"Blokery metanu" dla brytyjskich krów. Ekolodzy protestują
Magdalena Mateja-Furmanik
Wielka Brytania przyjęła "Program Net Zero", którego celem jest całkowita redukcja emisji gazów cieplarnianych. Jednak by to osiągnąć, rząd rozważa rozwiązania technologiczne zamiast gospodarczych, co budzi sprzeciw niektórych ekologów. Ostatnio kontrowersję wywołał plan podawania krowom pasz z "blokerami metanu".
Branża mięsna jest odpowiedzialna aż za 14 proc. emisji gazów cieplarnianych. Dużą rolę odgrywa metan, który jest wytwarzany przez zwierzęta w procesie trawienia i wydalania. Aby zminimalizować ich produkcję, ekolodzy walczą o zmniejszenie ilości bydła hodowlanego — zwłaszcza krów. Tylko w Wielkiej Brytanii żyje ich 9,4 mln. Jednak branża mięsna wpadła na inny pomysł. Zamiast zmniejszenia produkcji, chce podawać zwierzętom paszę, która może zminimalizować emisje metanu.
Brytyjski rząd zapowiada, że jeśli okaże się ona skuteczna, będzie obowiązkowa od 2025 r. Na razie jednak projekt jest w fazie testów i nie dostarczył dowodów na to, że zmiana paszy rzeczywiście działa i jest bezpieczna zarówno dla zwierząt jak i dla ludzi.
Zieloni protestują
Rozwiązanie zaproponowane przez rząd nie wzbudziło jednak entuzjazmu wśród działaczy klimatycznych. Ich zdaniem ta propozycja nie rozwiąże innych poważnych szkód środowiskowych wynikających z przemysłu wołowego i mleczarskiego. Ich zdaniem priorytetem powinno być zmniejszenie konsumpcji, a nie poleganie na niesprawdzonych rozwiązaniach technologicznych.
Z aktywistami zgodziła się grupa 700 naukowców, którzy podkreślają, że poleganie na technologiach, które nie zostały jeszcze wymyślone bądź sprawdzone, nie jest odpowiedzialne.
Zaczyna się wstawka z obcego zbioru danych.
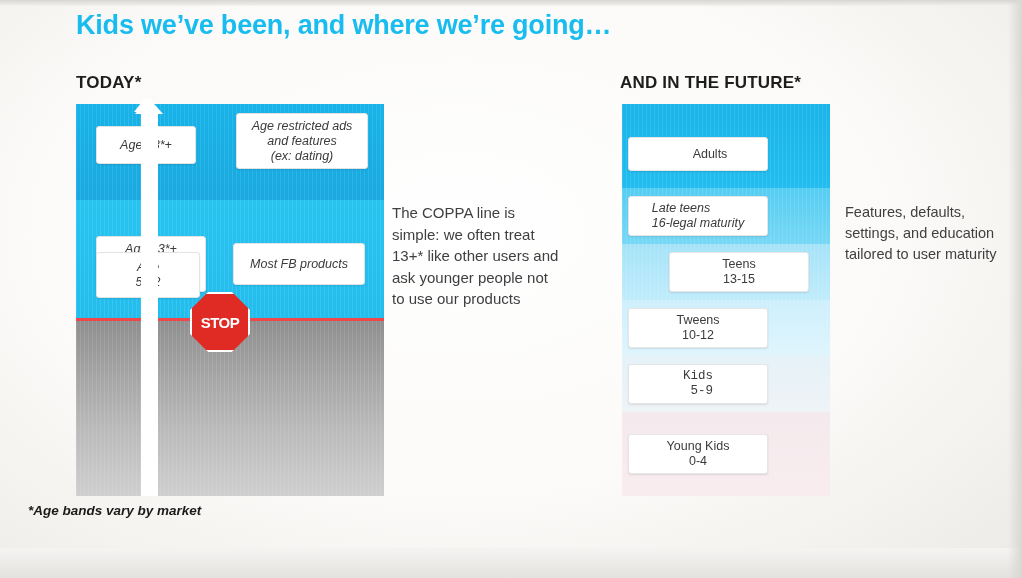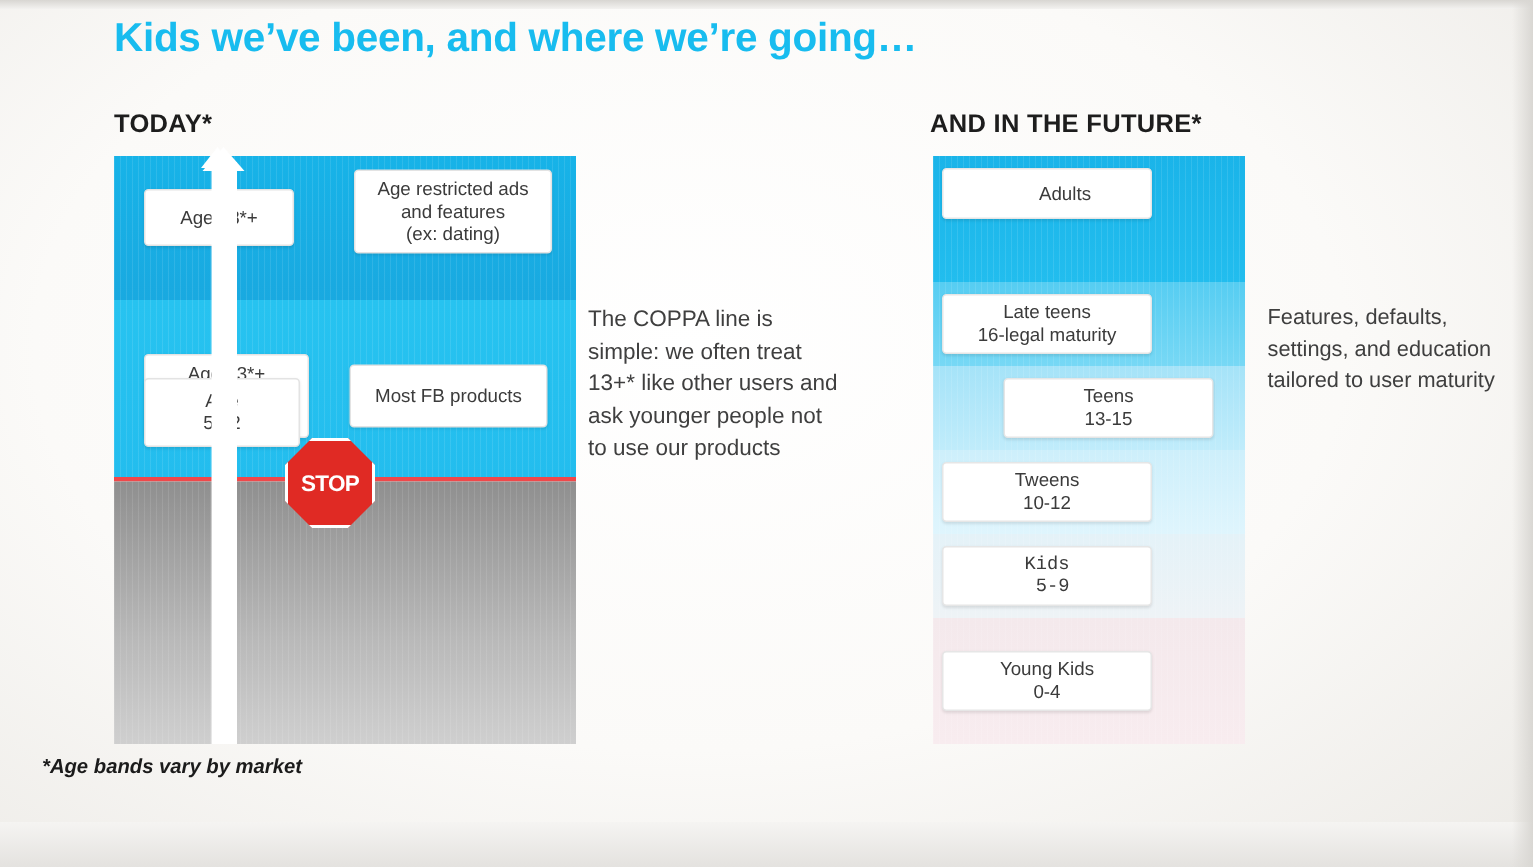--- a/index.html
+++ b/index.html
@@ -119,6 +119,7 @@
     box-shadow: 0 1px 2px rgba(0,0,0,0.10);
     box-sizing: border-box;
     padding: 4px 6px;
+    font-style: italic;
   }
 
   

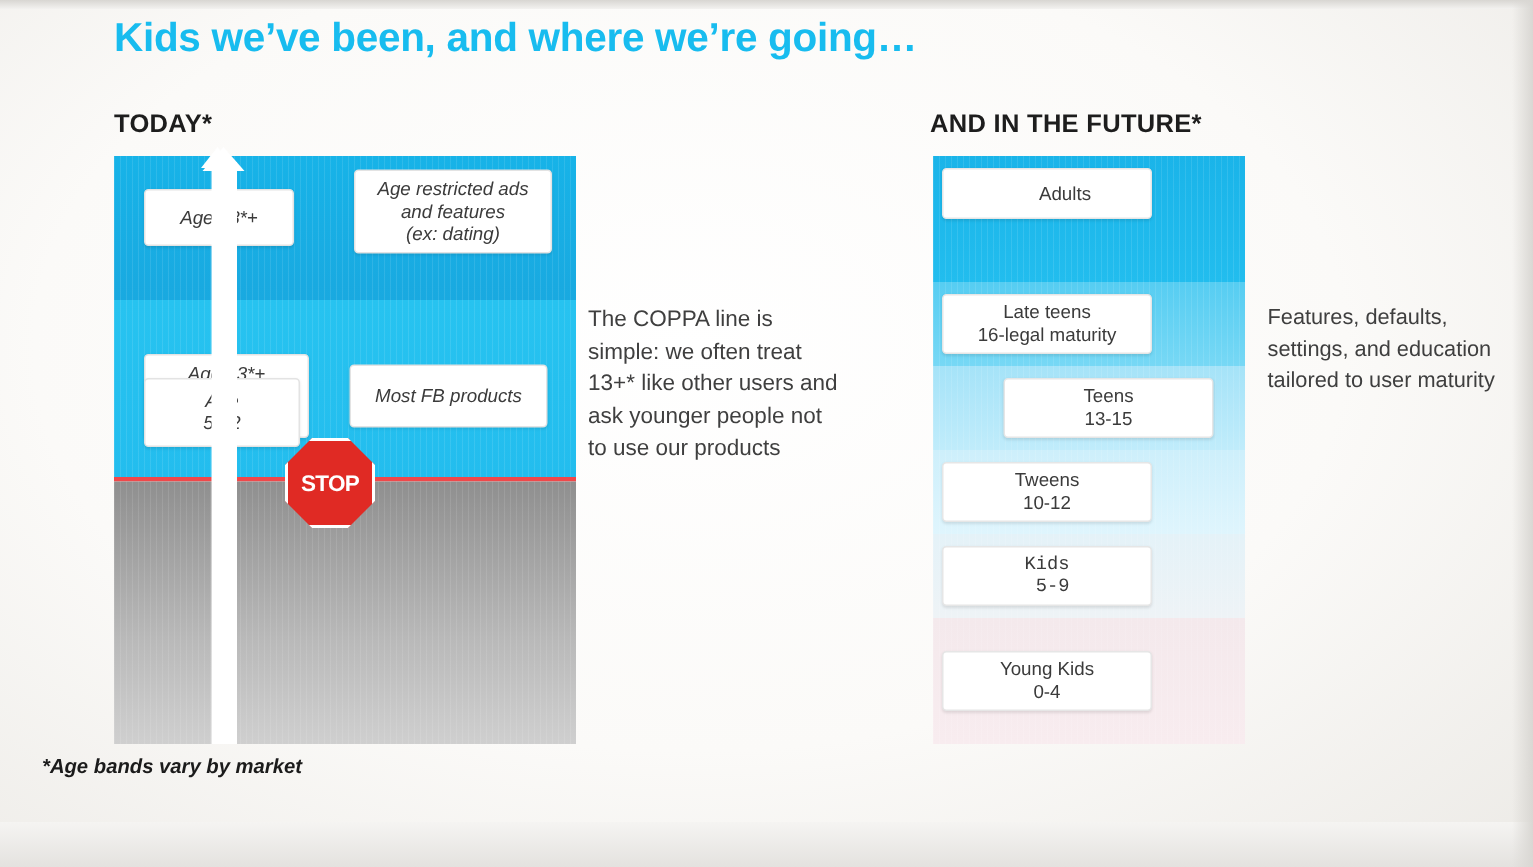--- a/index.html
+++ b/index.html
@@ -312,7 +312,7 @@
     <div class="fband" style="top: 0px; height: 84px; background: linear-gradient(rgb(26, 180, 233), rgb(34, 189, 238));">
       <div class="band-stripes"></div>
     </div>
-    <div class="frow-label" style="height: 34px; top: 8px; padding-left: 28px;">
+    <div class="frow-label" style="height: 34px; top: 33px; padding-left: 28px;">
       <div>Adults</div>
     </div>
     <div class="fband" style="top: 84px; height: 56px; background: linear-gradient(rgb(86, 205, 242), rgb(119, 216, 245));">

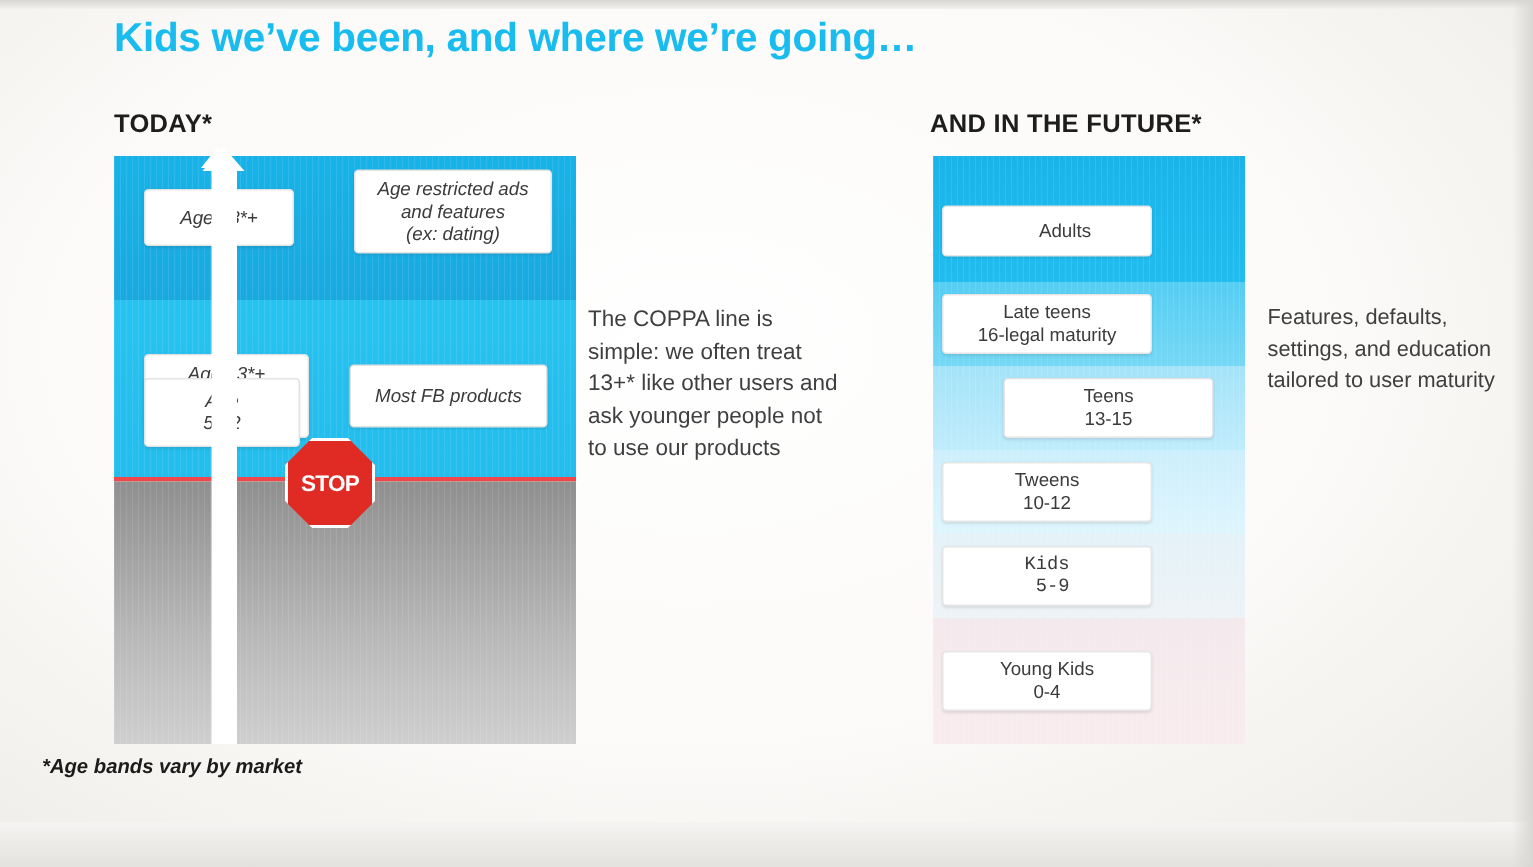--- a/index.html
+++ b/index.html
@@ -319,7 +319,7 @@
       <div class="band-stripes"></div>
     </div>
     <div class="frow-label" style="height: 40px; top: 92px;">
-      <div style="text-align: center;">
+      <div style="text-align: left; font-style: italic;">
         <div>Late teens</div>
         <div>16-legal maturity</div>
       </div>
Zgadza się z nimi również Vicki Hird, szefowa "Sustain" - sojuszu organizacji promujących lepszą żywność i rolnictwo.
W rozmowie z "The Guardian" stwierdziła, że
Rządy i przemysł lubują się w forsowaniu rozwiązań technologicznych, co może trochę pomóc, ale nie naprawi poważnych szkód powodowanych przez uzależnienie naszej gospodarki od zwierząt gospodarskich. Nie naprawi też szkód wynikłych z wycinania lasów deszczowych na paszę i pastwiska czy zanieczyszczania rzek w Wielkiej Brytanii. Musimy po prostu produkować mięso lepszej jakości i jeść go mniej. W tym celu musimy użyć sprawdzonych narzędzi agroekologicznych.
Nawet gdyby rzeczywiście powstała pasza, której jedzenie zmniejsza produkcję metanu przez bydło, wprowadzenie jej do powszechnego użytku wymagałoby wielu testów, na które potrzebny jest czas. Brytyjska Agencja ds. Standardów Żywności musiałaby przeprowadzić szczegółową ocenę ryzyka wpływu każdego dodatku na zdrowie i dobrostan zwierząt, zagrożenia dla bezpieczeństwa żywności, ryzyko dla pracowników, szersze zagrożenia środowiskowe oraz skuteczność produktów, przed wydaniem im licencji na stosowanie w paszach w celu zmniejszenia ilości metanu.
Tego czasu jednak mamy coraz mniej. Nie powinniśmy się zatem nastawiać na magiczne rozwiązanie technologiczne, ale na zmniejszenie konsumpcji tu i teraz.